**Required work**
Search the listing for the string "right" and copy every line that contains it.

=== Begin Enclosure ===

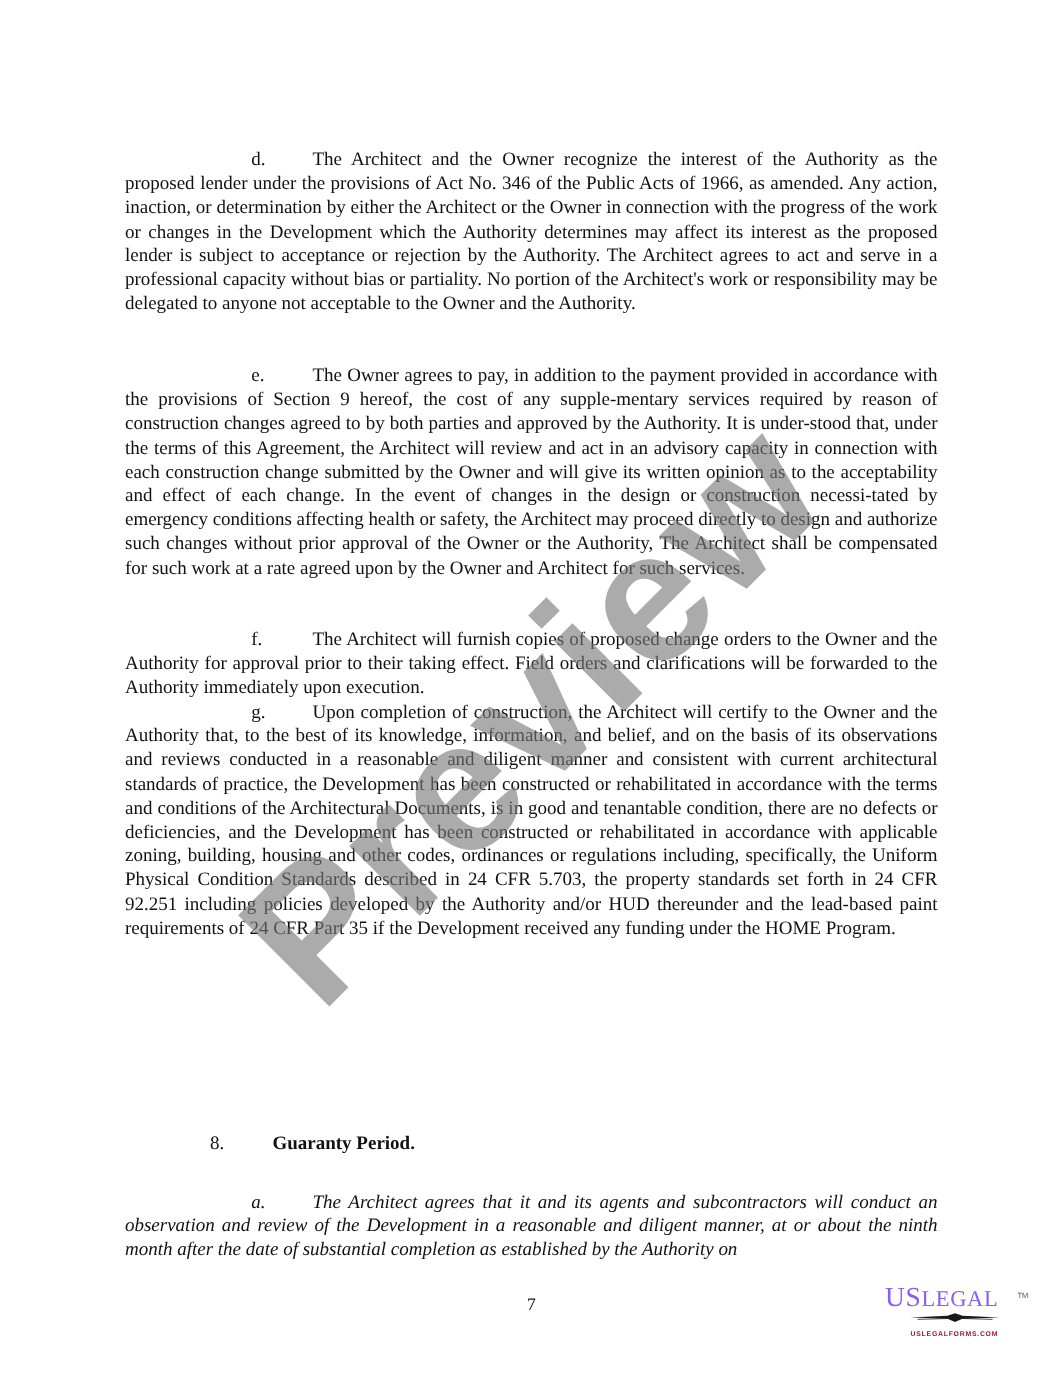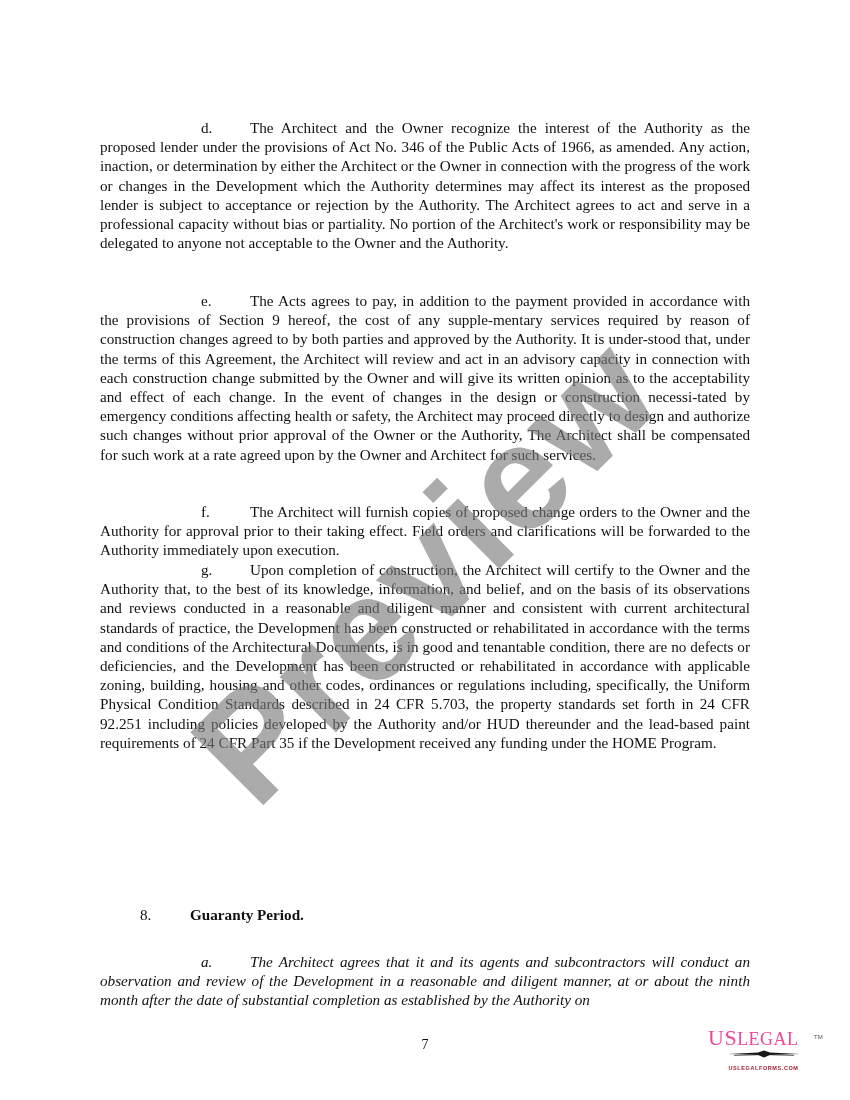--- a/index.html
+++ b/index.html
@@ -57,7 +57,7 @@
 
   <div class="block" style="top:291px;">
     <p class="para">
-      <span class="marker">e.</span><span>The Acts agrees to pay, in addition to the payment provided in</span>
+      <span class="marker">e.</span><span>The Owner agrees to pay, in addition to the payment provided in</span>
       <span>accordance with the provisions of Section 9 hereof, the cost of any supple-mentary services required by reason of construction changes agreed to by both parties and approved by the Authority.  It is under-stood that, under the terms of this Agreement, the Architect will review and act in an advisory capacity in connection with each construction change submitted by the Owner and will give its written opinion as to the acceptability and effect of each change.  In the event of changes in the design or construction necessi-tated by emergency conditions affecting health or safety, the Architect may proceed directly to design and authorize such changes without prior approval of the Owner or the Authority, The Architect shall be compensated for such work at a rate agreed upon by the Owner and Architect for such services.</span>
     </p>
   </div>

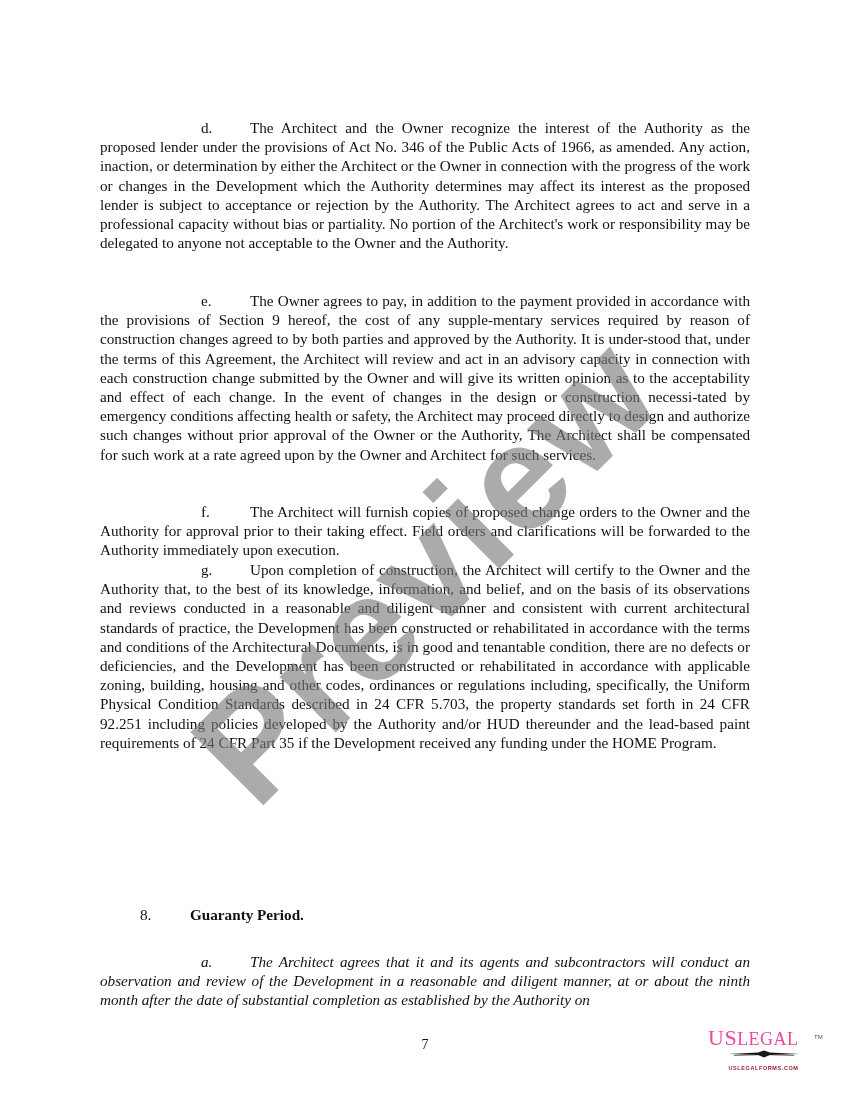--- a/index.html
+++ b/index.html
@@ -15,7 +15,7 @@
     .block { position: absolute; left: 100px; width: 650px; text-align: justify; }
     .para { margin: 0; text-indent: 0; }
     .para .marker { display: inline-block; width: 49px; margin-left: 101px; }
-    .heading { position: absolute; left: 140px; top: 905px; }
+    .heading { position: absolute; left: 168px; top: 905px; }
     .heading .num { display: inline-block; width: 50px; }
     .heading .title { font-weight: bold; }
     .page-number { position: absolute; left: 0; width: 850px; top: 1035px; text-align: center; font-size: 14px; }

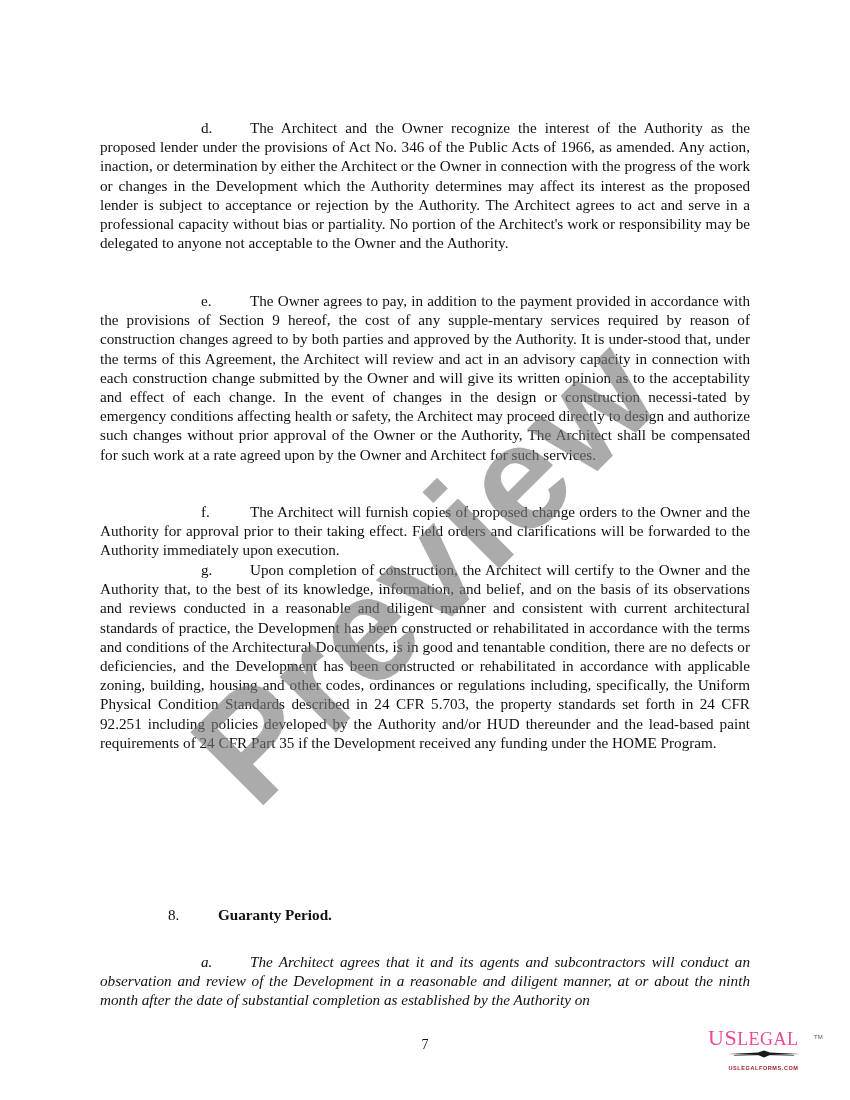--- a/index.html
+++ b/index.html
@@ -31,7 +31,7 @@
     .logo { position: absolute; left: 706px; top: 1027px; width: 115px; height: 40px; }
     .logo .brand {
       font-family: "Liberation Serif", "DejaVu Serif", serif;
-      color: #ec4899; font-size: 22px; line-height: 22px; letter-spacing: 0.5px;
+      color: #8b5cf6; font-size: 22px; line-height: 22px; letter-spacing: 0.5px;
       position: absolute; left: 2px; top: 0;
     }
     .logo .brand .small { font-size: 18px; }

=== End Enclosure ===
=== Begin Enclosure ===

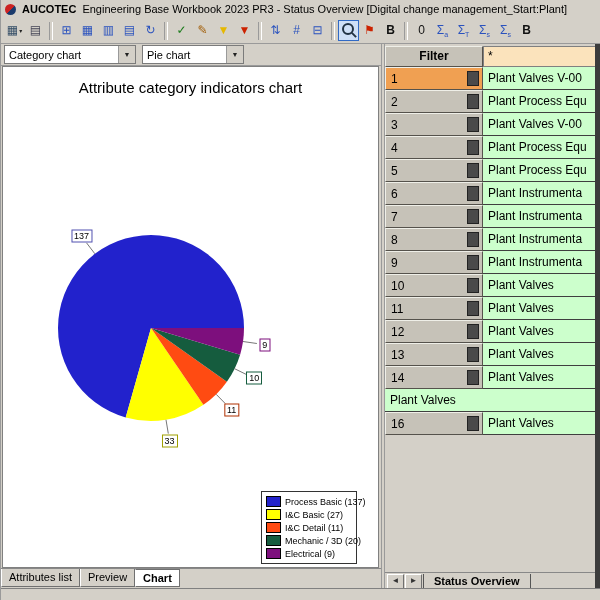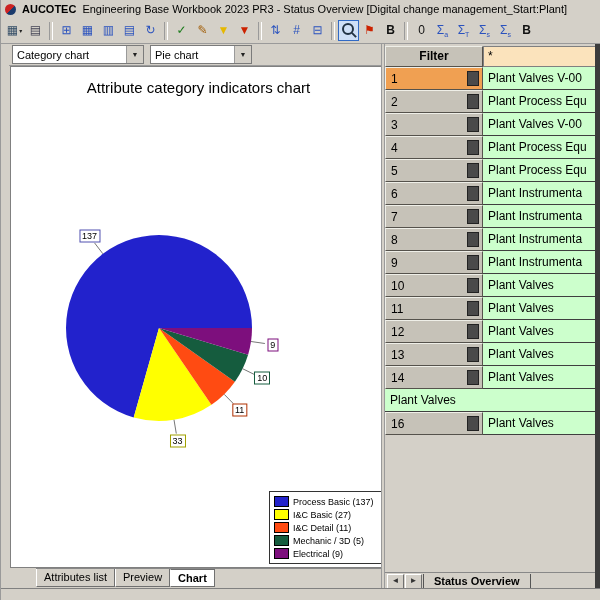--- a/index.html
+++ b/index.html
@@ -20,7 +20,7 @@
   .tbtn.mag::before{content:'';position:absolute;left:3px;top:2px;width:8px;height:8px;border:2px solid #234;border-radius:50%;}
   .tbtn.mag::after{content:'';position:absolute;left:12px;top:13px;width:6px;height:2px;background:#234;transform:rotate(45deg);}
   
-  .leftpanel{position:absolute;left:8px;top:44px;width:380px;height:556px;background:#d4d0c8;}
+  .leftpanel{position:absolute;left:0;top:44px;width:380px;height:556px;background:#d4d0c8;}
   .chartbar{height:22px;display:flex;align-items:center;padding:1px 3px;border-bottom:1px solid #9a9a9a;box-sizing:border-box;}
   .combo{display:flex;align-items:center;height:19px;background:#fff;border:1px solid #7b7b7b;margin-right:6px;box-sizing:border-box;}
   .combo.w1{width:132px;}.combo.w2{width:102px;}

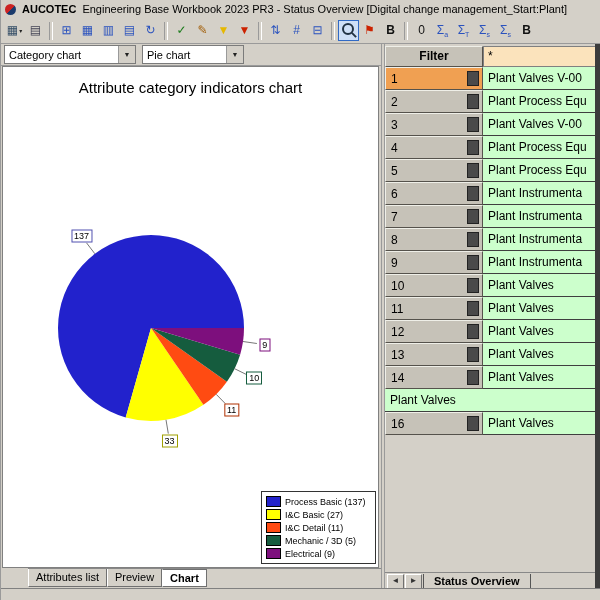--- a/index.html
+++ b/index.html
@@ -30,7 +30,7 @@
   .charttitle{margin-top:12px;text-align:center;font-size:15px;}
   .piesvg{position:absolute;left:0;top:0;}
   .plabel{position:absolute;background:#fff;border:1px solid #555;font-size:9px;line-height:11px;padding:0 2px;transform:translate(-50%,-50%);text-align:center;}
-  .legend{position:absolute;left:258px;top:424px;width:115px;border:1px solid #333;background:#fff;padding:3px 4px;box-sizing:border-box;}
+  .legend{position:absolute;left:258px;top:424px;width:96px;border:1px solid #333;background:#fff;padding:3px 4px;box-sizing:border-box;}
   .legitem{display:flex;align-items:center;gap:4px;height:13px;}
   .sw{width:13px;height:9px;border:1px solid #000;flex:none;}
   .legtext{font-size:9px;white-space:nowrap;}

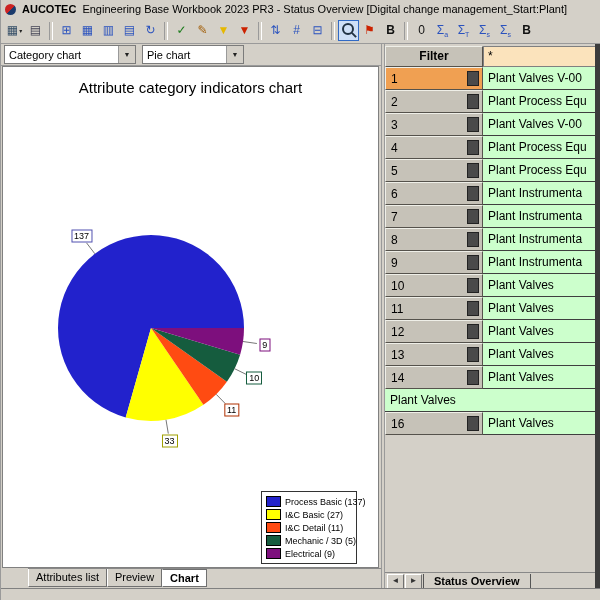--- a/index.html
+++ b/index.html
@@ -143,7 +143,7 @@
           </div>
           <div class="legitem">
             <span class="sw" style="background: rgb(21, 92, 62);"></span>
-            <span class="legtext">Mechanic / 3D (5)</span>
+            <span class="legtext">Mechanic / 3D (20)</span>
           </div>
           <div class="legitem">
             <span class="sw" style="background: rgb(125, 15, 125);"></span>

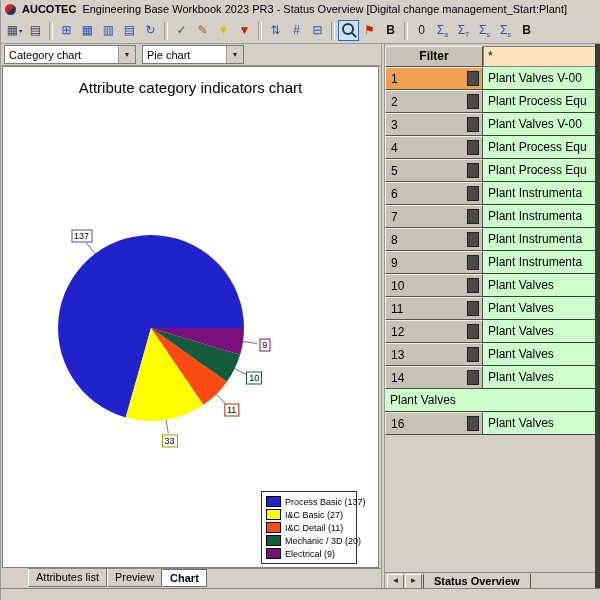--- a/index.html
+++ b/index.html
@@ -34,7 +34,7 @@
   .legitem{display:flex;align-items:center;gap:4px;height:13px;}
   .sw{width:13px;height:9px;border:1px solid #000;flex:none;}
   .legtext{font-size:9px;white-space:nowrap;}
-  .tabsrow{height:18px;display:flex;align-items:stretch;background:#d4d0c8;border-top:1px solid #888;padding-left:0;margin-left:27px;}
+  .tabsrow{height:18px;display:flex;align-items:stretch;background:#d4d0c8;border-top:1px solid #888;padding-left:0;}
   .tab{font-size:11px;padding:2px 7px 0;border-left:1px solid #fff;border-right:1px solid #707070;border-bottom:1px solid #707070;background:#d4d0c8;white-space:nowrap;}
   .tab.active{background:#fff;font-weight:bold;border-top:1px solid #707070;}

=== End Enclosure ===
=== Begin Enclosure ===

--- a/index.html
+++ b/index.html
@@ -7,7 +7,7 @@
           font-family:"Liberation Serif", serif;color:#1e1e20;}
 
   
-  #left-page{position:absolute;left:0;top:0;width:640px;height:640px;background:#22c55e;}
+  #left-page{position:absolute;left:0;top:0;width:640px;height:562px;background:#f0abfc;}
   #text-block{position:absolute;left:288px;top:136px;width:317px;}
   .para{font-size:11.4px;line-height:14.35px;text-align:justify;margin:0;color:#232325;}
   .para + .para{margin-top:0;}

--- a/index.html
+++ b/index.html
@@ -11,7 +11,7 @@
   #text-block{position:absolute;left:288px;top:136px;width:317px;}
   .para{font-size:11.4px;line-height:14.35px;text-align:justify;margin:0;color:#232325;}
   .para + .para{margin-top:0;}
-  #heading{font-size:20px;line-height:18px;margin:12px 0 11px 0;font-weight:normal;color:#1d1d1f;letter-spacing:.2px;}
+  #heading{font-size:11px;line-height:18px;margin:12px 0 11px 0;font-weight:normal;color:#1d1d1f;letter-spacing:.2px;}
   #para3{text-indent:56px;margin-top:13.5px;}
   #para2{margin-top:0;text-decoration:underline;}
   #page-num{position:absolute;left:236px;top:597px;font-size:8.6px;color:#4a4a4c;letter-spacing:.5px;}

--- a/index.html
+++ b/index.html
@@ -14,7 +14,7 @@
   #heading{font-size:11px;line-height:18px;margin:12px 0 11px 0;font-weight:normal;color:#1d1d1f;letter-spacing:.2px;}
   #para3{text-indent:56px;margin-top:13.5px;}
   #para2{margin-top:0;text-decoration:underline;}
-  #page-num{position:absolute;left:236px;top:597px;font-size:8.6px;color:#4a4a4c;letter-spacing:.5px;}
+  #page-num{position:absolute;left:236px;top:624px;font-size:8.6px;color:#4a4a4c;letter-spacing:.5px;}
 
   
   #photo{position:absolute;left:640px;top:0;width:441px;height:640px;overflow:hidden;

=== End Enclosure ===

**Response area**
   .combo{display:flex;align-items:center;height:19px;background:#fff;border:1px solid #7b7b7b;margin-right:6px;box-sizing:border-box;}
   .tab{font-size:11px;padding:2px 7px 0;border-left:1px solid #fff;border-right:1px solid #707070;border-bottom:1px solid #707070;background:#d4d0c8;white-space:nowrap;}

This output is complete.